When he was five, the family left the bright lights of Koroit when his father purchased a property in Southern Cross. It was here lessons on how to partake in Koroit's most famous industry, potatoes, were learnt.
"Dad used to cut the seed himself, and plant the bloody things by hand with the old plough and horse, and dig them out with a fork. That's where I first learnt it all, " Mr Fish recalled fondly.
"I went to school in Yarpturk and then wanted to go to North Tech, but mum and dad couldn't afford it so I left school. I remember not long after leaving school sitting at home and the old man said we better have a chat.
"He said 'I don't want you sitting around on your bum, get out and get a job'."
And so he did, milking cows for a neighbouring farmer for 13 quid a week.
But the lure of the potato paddocks was too strong to resist, with Mr Fish spending the next decade travelling the district from Koroit, Killarney, Illowa, Southern Cross and Crossley as one of the district's famed spudpickers.
It was work not for the faint-hearted, heavy, dirty and usually under a summer sun.
But for Mr Fish, it was never a burden.
"I loved it," he said.
"I could pick 100 bags a day, I just loved the work, it kept you fit.
"The most I picked in a day was 125 bags, it was good money when the spud prices were up.
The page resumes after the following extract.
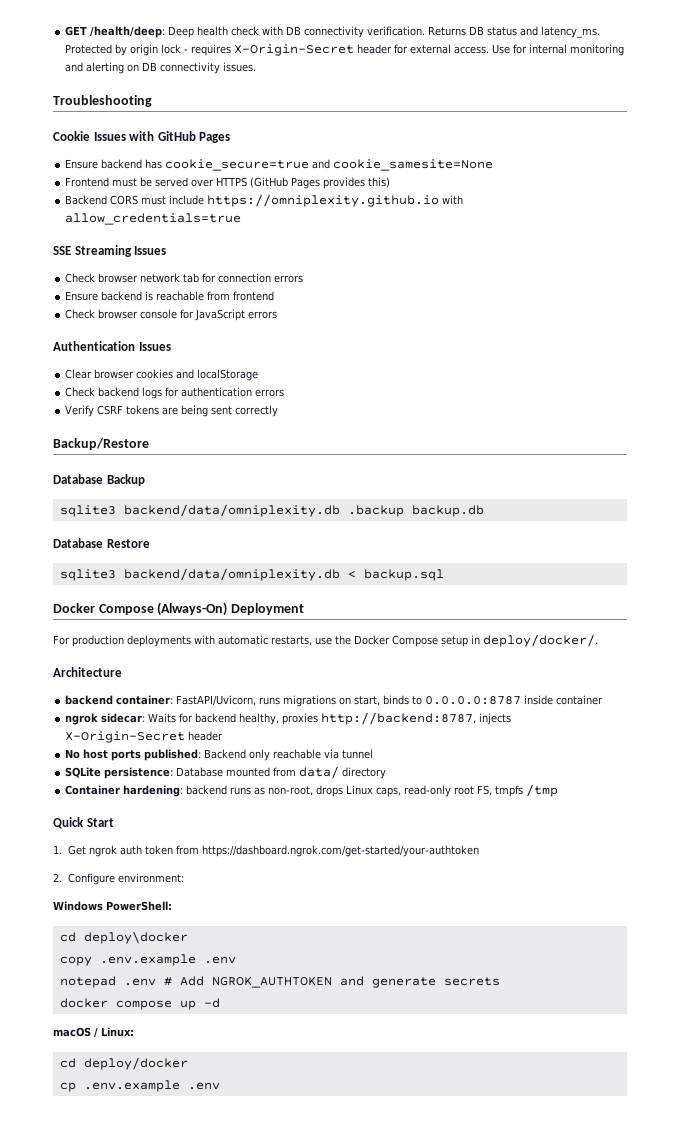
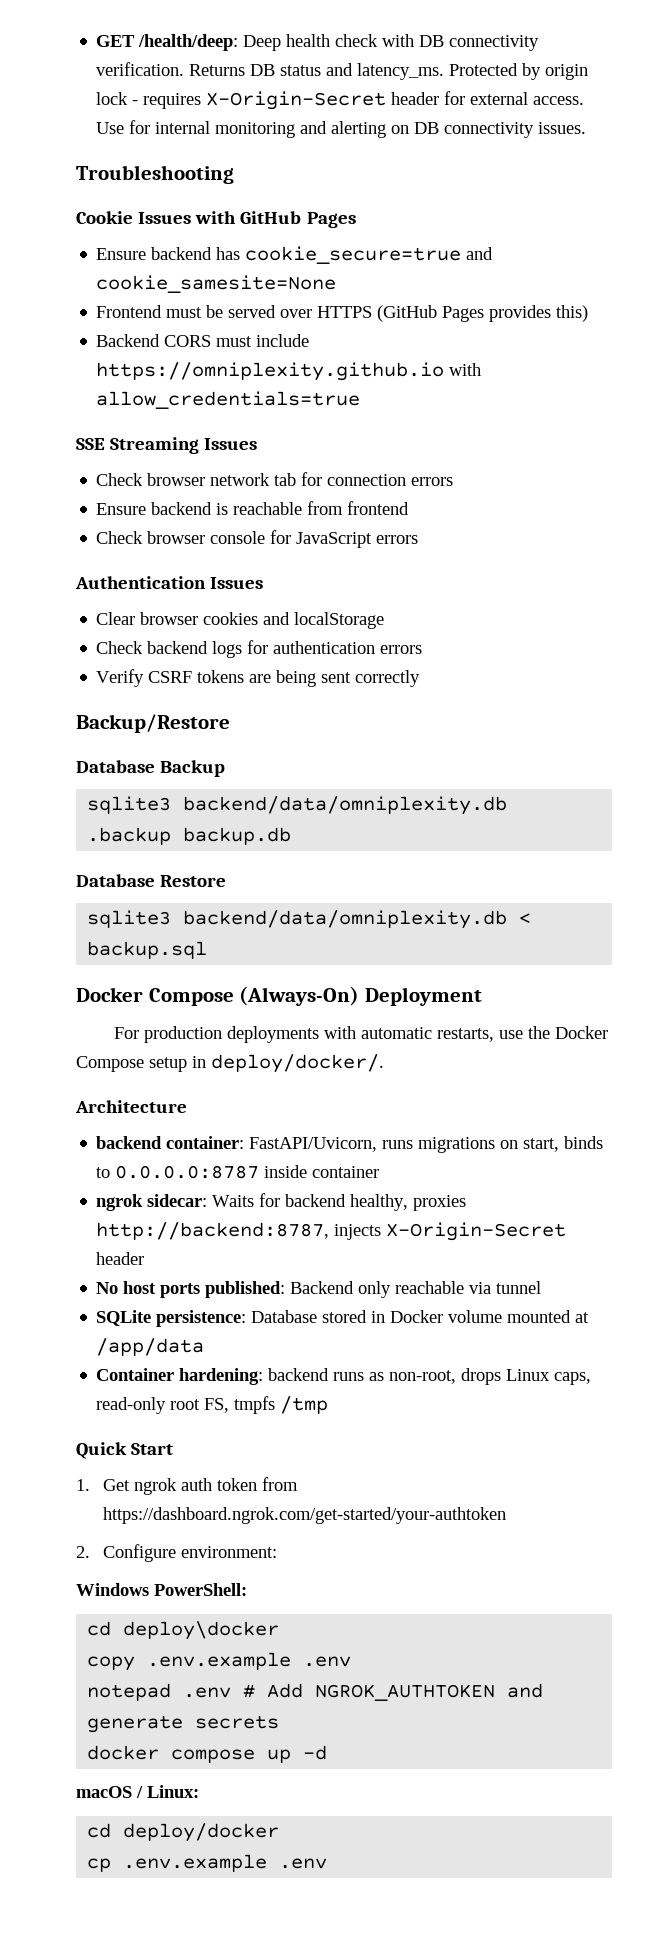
- SQLite persistence: Database mounted from data/ directory
+ SQLite persistence: Database stored in Docker volume mounted at /app/data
We would go from paddock to paddock, finish one, and go to the next.
"It was a good crew, blokes like Bob Harry, Tommy and Red McCutcheon, Pat Brady."

These were the halcyon days of Koroit and district's spud industry, with a captive market and plentiful crops.
Mr Fish recalls the best crop he picked in was in Illowa, which yielded 25 tonnes of spuds to the acre.
"You could put your arms out and touch a bag on each side, that's how good a crop it was," he said.
While picking the spuds was the core business for men like Mr Fish, a day in the paddock included a couple of other tasks. Each 50kg hessian bag had to be sewn with string, a skill in itself.
Mr Fish still has spud needles, with a glint in his eye as he proudly looks them over.
Another skill in the paddock that needed to be mastered was the art of loading.
Trucks would roll down rows with spud bags standing on each side.
A team of three men would hurl the bags onto the truck, with hundreds of bags sometimes piled on.
"There was a method to it," Mr Fish said.
"Our team of three had it down pat, we could throw it six foot high if we had to."
He went on to work in other fields, but the spudpicker was never far away.
"Even when I had other jobs I'd go out picking spuds on my holidays," Mr Fish said.
For a man who enjoyed hard labour, Mr Fish was able to find endeavours to feed that desire. He worked as a concreter, a fisherman and at Nestles in Dennington.
His days as a fisherman were colourful ones, heading deep out to sea, catching sharks and snagging pots of crayfish. He was on the water for eight years.
In his early forties, with the hard yards of spudpicking, fishing and concreting behind him, Mr Fish decided it was time to head indoors to work in the Nestles factory.

He worked in the coffee and milk department over a 15-year span, walking out the door for the last time when he was 58.
"The coffee had closed and they were offering redundancies," he said.
"It was perfect timing for me, I was able to retire early."
For many going to work is a necessary chore, for Alf Fish it was a passion that has shaped much of his life.